→ Problem statement: Line by line, set down the following material again exactly.

→ Extracted information:
╭──
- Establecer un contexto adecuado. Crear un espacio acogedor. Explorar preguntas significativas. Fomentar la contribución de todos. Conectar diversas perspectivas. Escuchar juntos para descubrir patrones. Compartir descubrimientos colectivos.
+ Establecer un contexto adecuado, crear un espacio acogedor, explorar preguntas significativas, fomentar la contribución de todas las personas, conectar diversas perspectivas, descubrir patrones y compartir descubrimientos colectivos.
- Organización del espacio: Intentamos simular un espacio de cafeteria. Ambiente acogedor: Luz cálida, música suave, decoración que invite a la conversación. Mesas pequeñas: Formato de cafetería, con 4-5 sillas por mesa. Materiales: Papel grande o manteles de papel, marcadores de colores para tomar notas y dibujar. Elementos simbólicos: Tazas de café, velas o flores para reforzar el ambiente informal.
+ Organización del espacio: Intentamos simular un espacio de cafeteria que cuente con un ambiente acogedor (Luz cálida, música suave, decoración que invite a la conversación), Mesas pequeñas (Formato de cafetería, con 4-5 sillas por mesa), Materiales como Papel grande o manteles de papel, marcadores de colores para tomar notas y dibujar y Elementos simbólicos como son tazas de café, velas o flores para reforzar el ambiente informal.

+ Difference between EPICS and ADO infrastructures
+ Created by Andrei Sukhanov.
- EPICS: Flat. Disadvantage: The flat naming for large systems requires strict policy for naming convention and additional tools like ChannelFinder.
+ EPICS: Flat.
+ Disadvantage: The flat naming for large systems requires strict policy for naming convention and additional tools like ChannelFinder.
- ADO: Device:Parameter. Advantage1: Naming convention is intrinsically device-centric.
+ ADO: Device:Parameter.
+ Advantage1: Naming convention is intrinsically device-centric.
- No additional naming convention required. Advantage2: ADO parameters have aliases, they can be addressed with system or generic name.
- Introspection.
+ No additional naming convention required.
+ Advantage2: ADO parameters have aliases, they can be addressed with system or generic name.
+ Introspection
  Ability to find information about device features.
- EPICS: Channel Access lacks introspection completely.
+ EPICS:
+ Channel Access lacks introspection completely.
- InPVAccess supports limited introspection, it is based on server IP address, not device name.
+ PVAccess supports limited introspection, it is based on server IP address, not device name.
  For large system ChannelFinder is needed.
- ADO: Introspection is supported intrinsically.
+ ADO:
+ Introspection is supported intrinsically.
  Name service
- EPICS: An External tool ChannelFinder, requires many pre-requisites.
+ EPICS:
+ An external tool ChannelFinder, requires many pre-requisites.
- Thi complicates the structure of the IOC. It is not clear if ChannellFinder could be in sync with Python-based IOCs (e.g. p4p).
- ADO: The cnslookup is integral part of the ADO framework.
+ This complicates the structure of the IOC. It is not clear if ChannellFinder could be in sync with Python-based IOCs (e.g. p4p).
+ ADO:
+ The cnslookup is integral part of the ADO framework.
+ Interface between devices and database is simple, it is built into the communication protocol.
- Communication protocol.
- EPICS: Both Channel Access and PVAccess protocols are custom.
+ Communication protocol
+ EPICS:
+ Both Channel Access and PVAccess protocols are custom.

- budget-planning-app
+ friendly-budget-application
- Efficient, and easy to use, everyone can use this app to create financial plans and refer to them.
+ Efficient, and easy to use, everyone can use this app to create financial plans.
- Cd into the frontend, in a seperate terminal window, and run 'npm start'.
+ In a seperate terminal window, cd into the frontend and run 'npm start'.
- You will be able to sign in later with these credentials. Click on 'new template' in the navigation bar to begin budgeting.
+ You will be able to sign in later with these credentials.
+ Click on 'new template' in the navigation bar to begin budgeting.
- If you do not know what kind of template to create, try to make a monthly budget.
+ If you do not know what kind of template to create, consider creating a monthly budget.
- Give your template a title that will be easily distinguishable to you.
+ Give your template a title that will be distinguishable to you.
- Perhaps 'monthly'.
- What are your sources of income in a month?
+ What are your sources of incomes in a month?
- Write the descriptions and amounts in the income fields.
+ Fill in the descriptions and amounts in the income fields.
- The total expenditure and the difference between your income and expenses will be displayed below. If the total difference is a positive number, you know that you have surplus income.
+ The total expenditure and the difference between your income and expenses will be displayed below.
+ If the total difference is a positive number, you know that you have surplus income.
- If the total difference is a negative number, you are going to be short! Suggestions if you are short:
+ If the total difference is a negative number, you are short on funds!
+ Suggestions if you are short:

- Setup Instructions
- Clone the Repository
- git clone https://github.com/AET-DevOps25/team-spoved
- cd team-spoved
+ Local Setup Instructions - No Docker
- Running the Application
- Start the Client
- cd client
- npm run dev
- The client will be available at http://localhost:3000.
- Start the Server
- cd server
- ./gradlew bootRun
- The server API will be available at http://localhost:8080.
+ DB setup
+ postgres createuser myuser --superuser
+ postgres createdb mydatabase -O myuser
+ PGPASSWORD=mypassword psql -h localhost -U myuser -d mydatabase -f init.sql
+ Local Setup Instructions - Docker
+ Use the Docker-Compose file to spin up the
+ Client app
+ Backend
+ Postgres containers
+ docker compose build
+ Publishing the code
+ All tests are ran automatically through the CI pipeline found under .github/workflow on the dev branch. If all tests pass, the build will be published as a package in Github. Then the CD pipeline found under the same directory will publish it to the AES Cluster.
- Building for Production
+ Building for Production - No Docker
╰──
→ Written reply:
- Establecer un contexto adecuado. Crear un espacio acogedor. Explorar preguntas significativas. Fomentar la contribución de todos. Conectar diversas perspectivas. Escuchar juntos para descubrir patrones. Compartir descubrimientos colectivos.
+ Establecer un contexto adecuado, crear un espacio acogedor, explorar preguntas significativas, fomentar la contribución de todas las personas, conectar diversas perspectivas, descubrir patrones y compartir descubrimientos colectivos.
- Organización del espacio: Intentamos simular un espacio de cafeteria. Ambiente acogedor: Luz cálida, música suave, decoración que invite a la conversación. Mesas pequeñas: Formato de cafetería, con 4-5 sillas por mesa. Materiales: Papel grande o manteles de papel, marcadores de colores para tomar notas y dibujar. Elementos simbólicos: Tazas de café, velas o flores para reforzar el ambiente informal.
+ Organización del espacio: Intentamos simular un espacio de cafeteria que cuente con un ambiente acogedor (Luz cálida, música suave, decoración que invite a la conversación), Mesas pequeñas (Formato de cafetería, con 4-5 sillas por mesa), Materiales como Papel grande o manteles de papel, marcadores de colores para tomar notas y dibujar y Elementos simbólicos como son tazas de café, velas o flores para reforzar el ambiente informal.

+ Difference between EPICS and ADO infrastructures
+ Created by Andrei Sukhanov.
- EPICS: Flat. Disadvantage: The flat naming for large systems requires strict policy for naming convention and additional tools like ChannelFinder.
+ EPICS: Flat.
+ Disadvantage: The flat naming for large systems requires strict policy for naming convention and additional tools like ChannelFinder.
- ADO: Device:Parameter. Advantage1: Naming convention is intrinsically device-centric.
+ ADO: Device:Parameter.
+ Advantage1: Naming convention is intrinsically device-centric.
- No additional naming convention required. Advantage2: ADO parameters have aliases, they can be addressed with system or generic name.
- Introspection.
+ No additional naming convention required.
+ Advantage2: ADO parameters have aliases, they can be addressed with system or generic name.
+ Introspection
  Ability to find information about device features.
- EPICS: Channel Access lacks introspection completely.
+ EPICS:
+ Channel Access lacks introspection completely.
- InPVAccess supports limited introspection, it is based on server IP address, not device name.
+ PVAccess supports limited introspection, it is based on server IP address, not device name.
  For large system ChannelFinder is needed.
- ADO: Introspection is supported intrinsically.
+ ADO:
+ Introspection is supported intrinsically.
  Name service
- EPICS: An External tool ChannelFinder, requires many pre-requisites.
+ EPICS:
+ An external tool ChannelFinder, requires many pre-requisites.
- Thi complicates the structure of the IOC. It is not clear if ChannellFinder could be in sync with Python-based IOCs (e.g. p4p).
- ADO: The cnslookup is integral part of the ADO framework.
+ This complicates the structure of the IOC. It is not clear if ChannellFinder could be in sync with Python-based IOCs (e.g. p4p).
+ ADO:
+ The cnslookup is integral part of the ADO framework.
+ Interface between devices and database is simple, it is built into the communication protocol.
- Communication protocol.
- EPICS: Both Channel Access and PVAccess protocols are custom.
+ Communication protocol
+ EPICS:
+ Both Channel Access and PVAccess protocols are custom.

- budget-planning-app
+ friendly-budget-application
- Efficient, and easy to use, everyone can use this app to create financial plans and refer to them.
+ Efficient, and easy to use, everyone can use this app to create financial plans.
- Cd into the frontend, in a seperate terminal window, and run 'npm start'.
+ In a seperate terminal window, cd into the frontend and run 'npm start'.
- You will be able to sign in later with these credentials. Click on 'new template' in the navigation bar to begin budgeting.
+ You will be able to sign in later with these credentials.
+ Click on 'new template' in the navigation bar to begin budgeting.
- If you do not know what kind of template to create, try to make a monthly budget.
+ If you do not know what kind of template to create, consider creating a monthly budget.
- Give your template a title that will be easily distinguishable to you.
+ Give your template a title that will be distinguishable to you.
- Perhaps 'monthly'.
- What are your sources of income in a month?
+ What are your sources of incomes in a month?
- Write the descriptions and amounts in the income fields.
+ Fill in the descriptions and amounts in the income fields.
- The total expenditure and the difference between your income and expenses will be displayed below. If the total difference is a positive number, you know that you have surplus income.
+ The total expenditure and the difference between your income and expenses will be displayed below.
+ If the total difference is a positive number, you know that you have surplus income.
- If the total difference is a negative number, you are going to be short! Suggestions if you are short:
+ If the total difference is a negative number, you are short on funds!
+ Suggestions if you are short:

- Setup Instructions
- Clone the Repository
- git clone https://github.com/AET-DevOps25/team-spoved
- cd team-spoved
+ Local Setup Instructions - No Docker
- Running the Application
- Start the Client
- cd client
- npm run dev
- The client will be available at http://localhost:3000.
- Start the Server
- cd server
- ./gradlew bootRun
- The server API will be available at http://localhost:8080.
+ DB setup
+ postgres createuser myuser --superuser
+ postgres createdb mydatabase -O myuser
+ PGPASSWORD=mypassword psql -h localhost -U myuser -d mydatabase -f init.sql
+ Local Setup Instructions - Docker
+ Use the Docker-Compose file to spin up the
+ Client app
+ Backend
+ Postgres containers
+ docker compose build
+ Publishing the code
+ All tests are ran automatically through the CI pipeline found under .github/workflow on the dev branch. If all tests pass, the build will be published as a package in Github. Then the CD pipeline found under the same directory will publish it to the AES Cluster.
- Building for Production
+ Building for Production - No Docker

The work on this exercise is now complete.